■ ACTIVITY
Write the entries out exactly. Any images they hold stay out of the copy.

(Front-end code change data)

· · ·

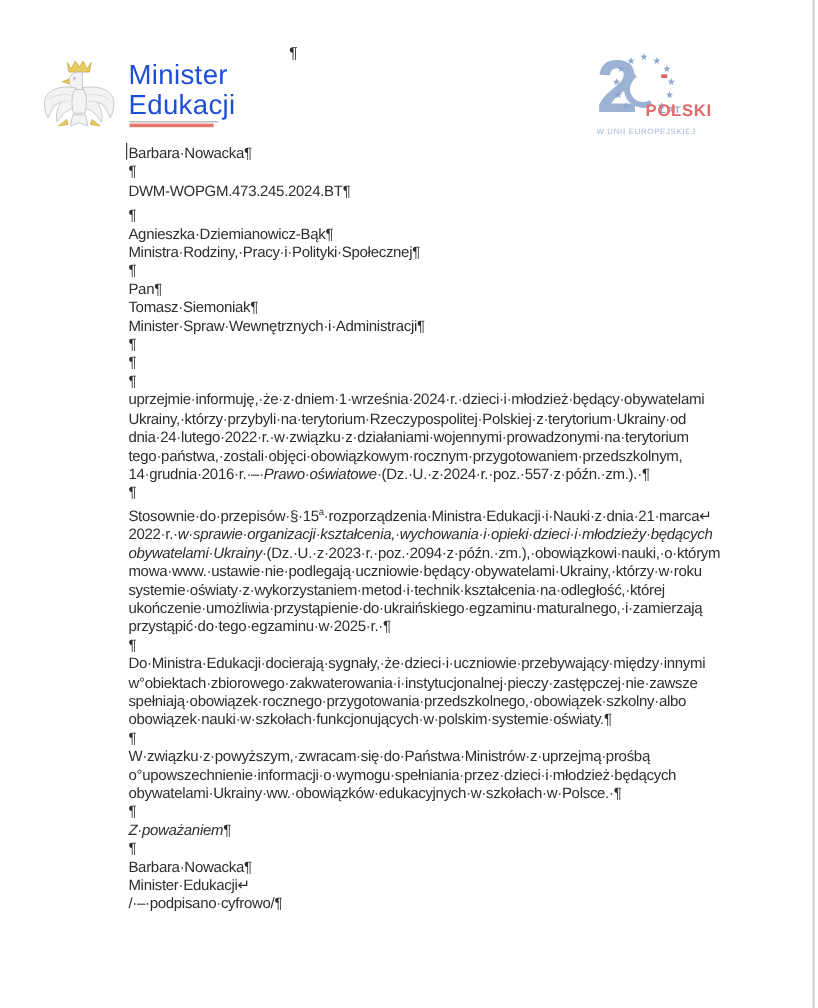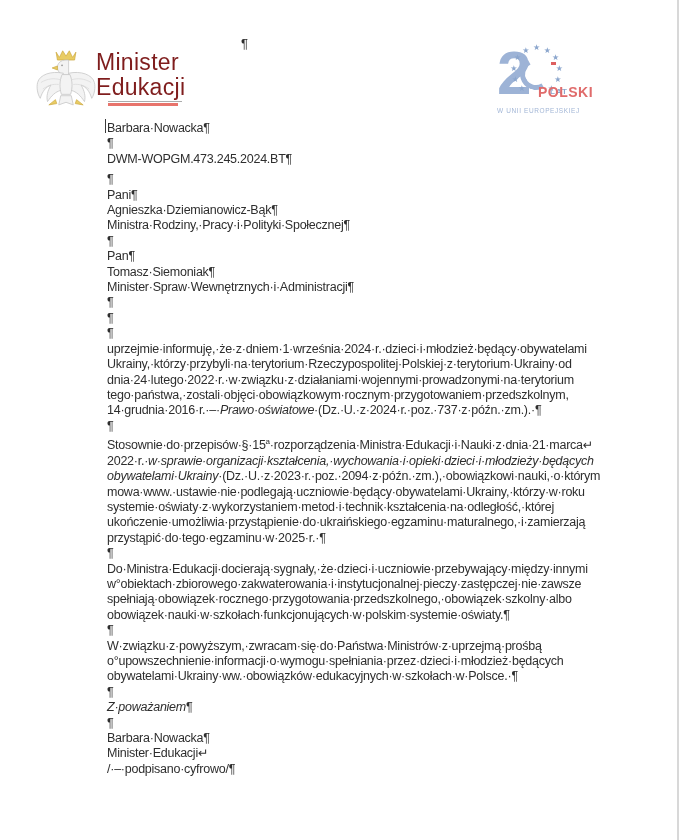--- a/index.html
+++ b/index.html
@@ -4,22 +4,22 @@
 <style>
   html,body{margin:0;padding:0;}
   body{width:682px;height:840px;background:#ffffff;overflow:hidden;position:relative;
        font-family:"Liberation Sans","DejaVu Sans",sans-serif;}
   .page{position:absolute;inset:0;background:#fff;}
   .page-edge{position:absolute;left:677px;top:0;width:2px;height:840px;background:#d8d8d8;}
 
   
   .eagle{position:absolute;left:33px;top:44px;}
   .lh-mark{position:absolute;left:241px;top:36px;font-size:13px;color:#2e2e2e;}
-  .ministry{position:absolute;left:96px;top:50px;font-size:23px;line-height:25px;
-            color:#7f1d1d;letter-spacing:.3px;}
+  .ministry{position:absolute;left:107px;top:50px;font-size:23px;line-height:25px;
+            color:#1d4ed8;letter-spacing:.3px;}
   .rule-gray{position:absolute;left:108px;top:101px;width:74px;height:1px;background:#ababab;}
   .rule-red{position:absolute;left:108px;top:103px;width:70px;height:3px;background:#e8746c;}
 
   
   .eu-two{position:absolute;left:497px;top:42px;font-size:62px;line-height:62px;
           font-weight:bold;color:#9db3d6;}
   .eu-arc{position:absolute;left:520px;top:58px;width:32px;height:32px;box-sizing:border-box;
           border:5px solid transparent;border-left-color:#9db3d6;border-bottom-color:#9db3d6;
           border-radius:50%;transform:rotate(15deg);}
   .eu-star{position:absolute;font-size:8px;line-height:8px;color:#8ba6cd;}
@@ -85,35 +85,34 @@
     </div>
   </div>
 
   <div class="cursor"></div>
 
   <div class="doc-lines">
       <div class="line"><span>Barbara·Nowacka</span><span class="mark">¶</span></div>
       <div class="line"><span class="mark">¶</span></div>
       <div class="line"><span>DWM-WOPGM.473.245.2024.BT</span><span class="mark">¶</span></div>
       <div class="line gap"><span class="mark">¶</span></div>
-      <div class="line"><span>Pani</span><span class="mark">¶</span></div>
       <div class="line"><span>Agnieszka·</span><span class="sp">Dziemianowicz</span><span>-Bąk</span><span class="mark">¶</span></div>
       <div class="line"><span>Ministra·Rodziny,·Pracy·i·Polityki·Społecznej</span><span class="mark">¶</span></div>
       <div class="line"><span class="mark">¶</span></div>
       <div class="line"><span>Pan</span><span class="mark">¶</span></div>
       <div class="line"><span>Tomasz·Siemoniak</span><span class="mark">¶</span></div>
       <div class="line"><span>Minister·Spraw·Wewnętrznych·i·Administracji</span><span class="mark">¶</span></div>
       <div class="line"><span class="mark">¶</span></div>
       <div class="line"><span class="mark">¶</span></div>
       <div class="line"><span class="mark">¶</span></div>
       <div class="line"><span>uprzejmie·informuję,·że·z·dniem·1·września·2024·r.·dzieci·i·młodzież·będący·obywatelami</span></div>
       <div class="line"><span>Ukrainy,·którzy·przybyli·na·terytorium·Rzeczypospolitej·Polskiej·z·terytorium·Ukrainy·od</span></div>
       <div class="line"><span>dnia·24·lutego·2022·r.·w·związku·z·działaniami·wojennymi·prowadzonymi·na·terytorium</span></div>
       <div class="line"><span>tego·państwa,·zostali·objęci·obowiązkowym·rocznym·przygotowaniem·przedszkolnym,</span></div>
-      <div class="line"><span>14·grudnia·2016·r.·–·</span><span class="it">Prawo·oświatowe</span><span>·(Dz.·U.·z·2024·r.·poz.·737·z·</span><span class="sp">późn</span><span>.·zm.).·</span><span class="mark">¶</span></div>
+      <div class="line"><span>14·grudnia·2016·r.·–·</span><span class="it">Prawo·oświatowe</span><span>·(Dz.·U.·z·2024·r.·poz.·557·z·</span><span class="sp">późn</span><span>.·zm.).·</span><span class="mark">¶</span></div>
       <div class="line"><span class="mark">¶</span></div>
       <div class="line"><span>Stosownie·do·przepisów·§·15</span><span class="sup">a</span><span>·rozporządzenia·Ministra·Edukacji·i·Nauki·z·dnia·21·marca</span><span class="mark">↵</span></div>
       <div class="line"><span>2022·r.·</span><span class="it">w·sprawie·organizacji·kształcenia,·wychowania·i·opieki·dzieci·i·młodzieży·będących</span></div>
       <div class="line"><span class="it">obywatelami·Ukrainy</span><span>·(Dz.·U.·z·2023·r.·poz.·2094·z·</span><span class="sp">późn</span><span>.·zm.),·obowiązkowi·nauki,·o·którym</span></div>
       <div class="line"><span>mowa·www.·ustawie·nie·podlegają·uczniowie·będący·obywatelami·Ukrainy,·którzy·w·roku</span></div>
       <div class="line"><span>systemie·oświaty·z·wykorzystaniem·metod·i·technik·kształcenia·na·odległość,·której</span></div>
       <div class="line"><span>ukończenie·umożliwia·przystąpienie·do·ukraińskiego·egzaminu·maturalnego,·i·zamierzają</span></div>
       <div class="line"><span>przystąpić·do·tego·egzaminu·w·2025·r.·</span><span class="mark">¶</span></div>
       <div class="line"><span class="mark">¶</span></div>
       <div class="line"><span>Do·Ministra·Edukacji·docierają·sygnały,·że·dzieci·i·uczniowie·przebywający·między·innymi</span></div>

· · ·

■ ANSWER SPACE
--- a/index.html
+++ b/index.html
@@ -4,22 +4,22 @@
 <style>
   html,body{margin:0;padding:0;}
   body{width:682px;height:840px;background:#ffffff;overflow:hidden;position:relative;
        font-family:"Liberation Sans","DejaVu Sans",sans-serif;}
   .page{position:absolute;inset:0;background:#fff;}
   .page-edge{position:absolute;left:677px;top:0;width:2px;height:840px;background:#d8d8d8;}
 
   
   .eagle{position:absolute;left:33px;top:44px;}
   .lh-mark{position:absolute;left:241px;top:36px;font-size:13px;color:#2e2e2e;}
-  .ministry{position:absolute;left:96px;top:50px;font-size:23px;line-height:25px;
-            color:#7f1d1d;letter-spacing:.3px;}
+  .ministry{position:absolute;left:107px;top:50px;font-size:23px;line-height:25px;
+            color:#1d4ed8;letter-spacing:.3px;}
   .rule-gray{position:absolute;left:108px;top:101px;width:74px;height:1px;background:#ababab;}
   .rule-red{position:absolute;left:108px;top:103px;width:70px;height:3px;background:#e8746c;}
 
   
   .eu-two{position:absolute;left:497px;top:42px;font-size:62px;line-height:62px;
           font-weight:bold;color:#9db3d6;}
   .eu-arc{position:absolute;left:520px;top:58px;width:32px;height:32px;box-sizing:border-box;
           border:5px solid transparent;border-left-color:#9db3d6;border-bottom-color:#9db3d6;
           border-radius:50%;transform:rotate(15deg);}
   .eu-star{position:absolute;font-size:8px;line-height:8px;color:#8ba6cd;}
@@ -85,35 +85,34 @@
     </div>
   </div>
 
   <div class="cursor"></div>
 
   <div class="doc-lines">
       <div class="line"><span>Barbara·Nowacka</span><span class="mark">¶</span></div>
       <div class="line"><span class="mark">¶</span></div>
       <div class="line"><span>DWM-WOPGM.473.245.2024.BT</span><span class="mark">¶</span></div>
       <div class="line gap"><span class="mark">¶</span></div>
-      <div class="line"><span>Pani</span><span class="mark">¶</span></div>
       <div class="line"><span>Agnieszka·</span><span class="sp">Dziemianowicz</span><span>-Bąk</span><span class="mark">¶</span></div>
       <div class="line"><span>Ministra·Rodziny,·Pracy·i·Polityki·Społecznej</span><span class="mark">¶</span></div>
       <div class="line"><span class="mark">¶</span></div>
       <div class="line"><span>Pan</span><span class="mark">¶</span></div>
       <div class="line"><span>Tomasz·Siemoniak</span><span class="mark">¶</span></div>
       <div class="line"><span>Minister·Spraw·Wewnętrznych·i·Administracji</span><span class="mark">¶</span></div>
       <div class="line"><span class="mark">¶</span></div>
       <div class="line"><span class="mark">¶</span></div>
       <div class="line"><span class="mark">¶</span></div>
       <div class="line"><span>uprzejmie·informuję,·że·z·dniem·1·września·2024·r.·dzieci·i·młodzież·będący·obywatelami</span></div>
       <div class="line"><span>Ukrainy,·którzy·przybyli·na·terytorium·Rzeczypospolitej·Polskiej·z·terytorium·Ukrainy·od</span></div>
       <div class="line"><span>dnia·24·lutego·2022·r.·w·związku·z·działaniami·wojennymi·prowadzonymi·na·terytorium</span></div>
       <div class="line"><span>tego·państwa,·zostali·objęci·obowiązkowym·rocznym·przygotowaniem·przedszkolnym,</span></div>
-      <div class="line"><span>14·grudnia·2016·r.·–·</span><span class="it">Prawo·oświatowe</span><span>·(Dz.·U.·z·2024·r.·poz.·737·z·</span><span class="sp">późn</span><span>.·zm.).·</span><span class="mark">¶</span></div>
+      <div class="line"><span>14·grudnia·2016·r.·–·</span><span class="it">Prawo·oświatowe</span><span>·(Dz.·U.·z·2024·r.·poz.·557·z·</span><span class="sp">późn</span><span>.·zm.).·</span><span class="mark">¶</span></div>
       <div class="line"><span class="mark">¶</span></div>
       <div class="line"><span>Stosownie·do·przepisów·§·15</span><span class="sup">a</span><span>·rozporządzenia·Ministra·Edukacji·i·Nauki·z·dnia·21·marca</span><span class="mark">↵</span></div>
       <div class="line"><span>2022·r.·</span><span class="it">w·sprawie·organizacji·kształcenia,·wychowania·i·opieki·dzieci·i·młodzieży·będących</span></div>
       <div class="line"><span class="it">obywatelami·Ukrainy</span><span>·(Dz.·U.·z·2023·r.·poz.·2094·z·</span><span class="sp">późn</span><span>.·zm.),·obowiązkowi·nauki,·o·którym</span></div>
       <div class="line"><span>mowa·www.·ustawie·nie·podlegają·uczniowie·będący·obywatelami·Ukrainy,·którzy·w·roku</span></div>
       <div class="line"><span>systemie·oświaty·z·wykorzystaniem·metod·i·technik·kształcenia·na·odległość,·której</span></div>
       <div class="line"><span>ukończenie·umożliwia·przystąpienie·do·ukraińskiego·egzaminu·maturalnego,·i·zamierzają</span></div>
       <div class="line"><span>przystąpić·do·tego·egzaminu·w·2025·r.·</span><span class="mark">¶</span></div>
       <div class="line"><span class="mark">¶</span></div>
       <div class="line"><span>Do·Ministra·Edukacji·docierają·sygnały,·że·dzieci·i·uczniowie·przebywający·między·innymi</span></div>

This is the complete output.